A drug that receives Fast Track designation is eligible for some or all of the following:

-- More frequent meetings with the FDA to discuss the drug's development plan and ensure collection of appropriate data needed to support drug approval

-- More frequent written correspondence from the FDA about such things as the design of the proposed clinical trials

-- Eligibility for Accelerated Approval, i.e., approval on an effect on a surrogate or substitute endpoint reasonably likely to predict clinical benefit

-- Rolling Review, which means that a drug company can submit completed sections of its New Drug Application (NDA) for review by FDA, rather than waiting until every section of the application is completed before the entire application can be reviewed. NDA review usually does not begin until the drug company has submitted the entire application to the FDA

-- Dispute resolution if the drug company is not satisfied with an FDA decision not to grant Fast Track status.

In addition, most drugs that are eligible for Fast Track designation are likely to be considered appropriate to receive a Priority Review.

Once a drug receives Fast Track designation, early and frequent communication between the FDA and a drug company is encouraged throughout the entire drug development and review process. The frequency of communication assures that questions and issues are resolved quickly, often leading to earlier drug approval and access by patients.

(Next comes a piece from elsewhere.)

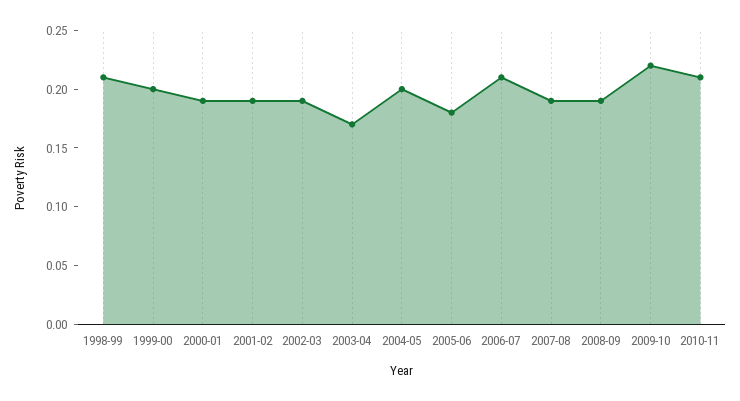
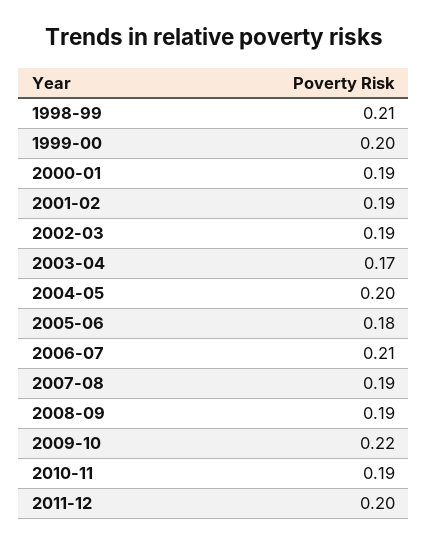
2010-11: 0.21 -> 0.19
2011-12: none -> 0.2

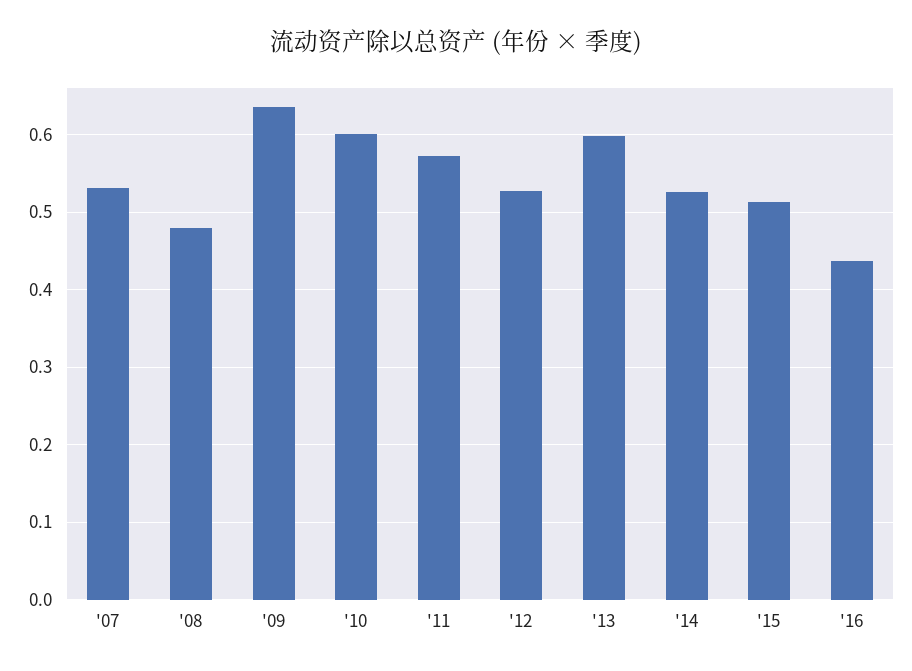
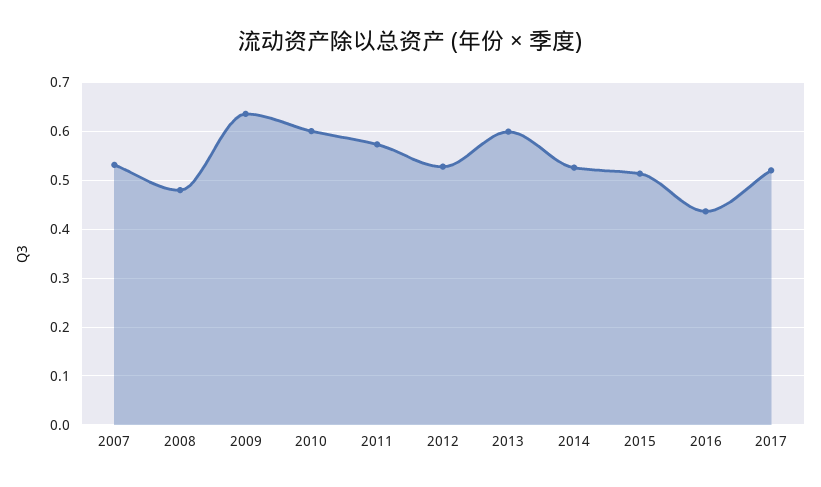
2017: none -> 0.52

Do you know if it will help those of us that already advanced cirhosis?

I haven't seen any studies of cirrhotics treated with Pharmasset's drug so I don't know for sure.
Histology has always been a factor in treatment of HCV and it will probably continue to have an impact with these newer drugs as well. But, I also suspect that these new therapies will  increase the odds of success in cirrhotic patients as well in patients with better histology.

Mike

http://www.prnewswire.com/news-releases/psi-7977-receives-fast-track-designation-from-the-fda-for-the-treatment-of-chronic-hepatitis-c-infection-100518109.html

I guess it'd be ridiculous to for some one post transplant to think that this would be an option any time in the near future.
I'd participate in a clinical trial in a heartbeat.

If you fail with triple therapy (incivek), does that preclude you from doing this "all oral" treatment?

peace

I remember both of the new drugs were fast tracked when I first found out I had Hep C. That was back in 2006. I waited for a long time before I finally got into a trial with Telaprevir. They both were approved earlier this year. You can do the math.

All I'm saying is if you have a chance get rid of the disease as fast as you can. Treat with the new drugs. This disease does more damage to people then just their livers. The extra hepatic manifestations are greater then you can ever imagine.